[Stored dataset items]

----

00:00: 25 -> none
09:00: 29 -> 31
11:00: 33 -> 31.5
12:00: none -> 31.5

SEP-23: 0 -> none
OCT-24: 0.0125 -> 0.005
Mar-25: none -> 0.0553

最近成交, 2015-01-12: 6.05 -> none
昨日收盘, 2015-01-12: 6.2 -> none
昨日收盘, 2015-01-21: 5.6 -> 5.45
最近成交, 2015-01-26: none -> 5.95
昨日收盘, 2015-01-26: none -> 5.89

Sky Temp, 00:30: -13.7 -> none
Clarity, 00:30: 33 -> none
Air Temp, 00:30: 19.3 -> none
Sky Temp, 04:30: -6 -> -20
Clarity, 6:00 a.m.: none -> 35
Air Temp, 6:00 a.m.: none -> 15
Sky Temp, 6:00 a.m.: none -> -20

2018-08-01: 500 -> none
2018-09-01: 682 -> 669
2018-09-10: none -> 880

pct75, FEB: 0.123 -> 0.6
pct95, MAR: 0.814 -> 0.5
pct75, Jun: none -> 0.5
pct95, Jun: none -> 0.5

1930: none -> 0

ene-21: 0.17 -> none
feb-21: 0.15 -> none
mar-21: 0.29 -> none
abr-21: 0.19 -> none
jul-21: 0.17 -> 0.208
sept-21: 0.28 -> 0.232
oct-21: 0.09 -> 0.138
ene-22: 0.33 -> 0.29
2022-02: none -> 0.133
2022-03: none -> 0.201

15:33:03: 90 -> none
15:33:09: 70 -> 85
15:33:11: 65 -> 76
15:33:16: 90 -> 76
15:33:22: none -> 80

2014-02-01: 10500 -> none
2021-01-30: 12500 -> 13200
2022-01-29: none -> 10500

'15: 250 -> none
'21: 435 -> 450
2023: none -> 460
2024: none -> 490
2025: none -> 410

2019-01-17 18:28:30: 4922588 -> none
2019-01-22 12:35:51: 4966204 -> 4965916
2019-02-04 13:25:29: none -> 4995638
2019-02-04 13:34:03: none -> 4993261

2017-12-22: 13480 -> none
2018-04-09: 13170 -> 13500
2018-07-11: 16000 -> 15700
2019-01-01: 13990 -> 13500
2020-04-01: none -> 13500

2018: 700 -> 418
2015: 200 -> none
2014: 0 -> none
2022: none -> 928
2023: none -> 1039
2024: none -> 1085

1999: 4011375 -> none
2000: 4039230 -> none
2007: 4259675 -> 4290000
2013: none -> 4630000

----

◆ **TASK GOAL**
Only the lines from the first line of the records through the one containing "pct75, Jun: none -> 0.5" should be reproduced, exactly, with both of them included.

◆ **RESULT OF THE EXERCISE**
00:00: 25 -> none
09:00: 29 -> 31
11:00: 33 -> 31.5
12:00: none -> 31.5

SEP-23: 0 -> none
OCT-24: 0.0125 -> 0.005
Mar-25: none -> 0.0553

最近成交, 2015-01-12: 6.05 -> none
昨日收盘, 2015-01-12: 6.2 -> none
昨日收盘, 2015-01-21: 5.6 -> 5.45
最近成交, 2015-01-26: none -> 5.95
昨日收盘, 2015-01-26: none -> 5.89

Sky Temp, 00:30: -13.7 -> none
Clarity, 00:30: 33 -> none
Air Temp, 00:30: 19.3 -> none
Sky Temp, 04:30: -6 -> -20
Clarity, 6:00 a.m.: none -> 35
Air Temp, 6:00 a.m.: none -> 15
Sky Temp, 6:00 a.m.: none -> -20

2018-08-01: 500 -> none
2018-09-01: 682 -> 669
2018-09-10: none -> 880

pct75, FEB: 0.123 -> 0.6
pct95, MAR: 0.814 -> 0.5
pct75, Jun: none -> 0.5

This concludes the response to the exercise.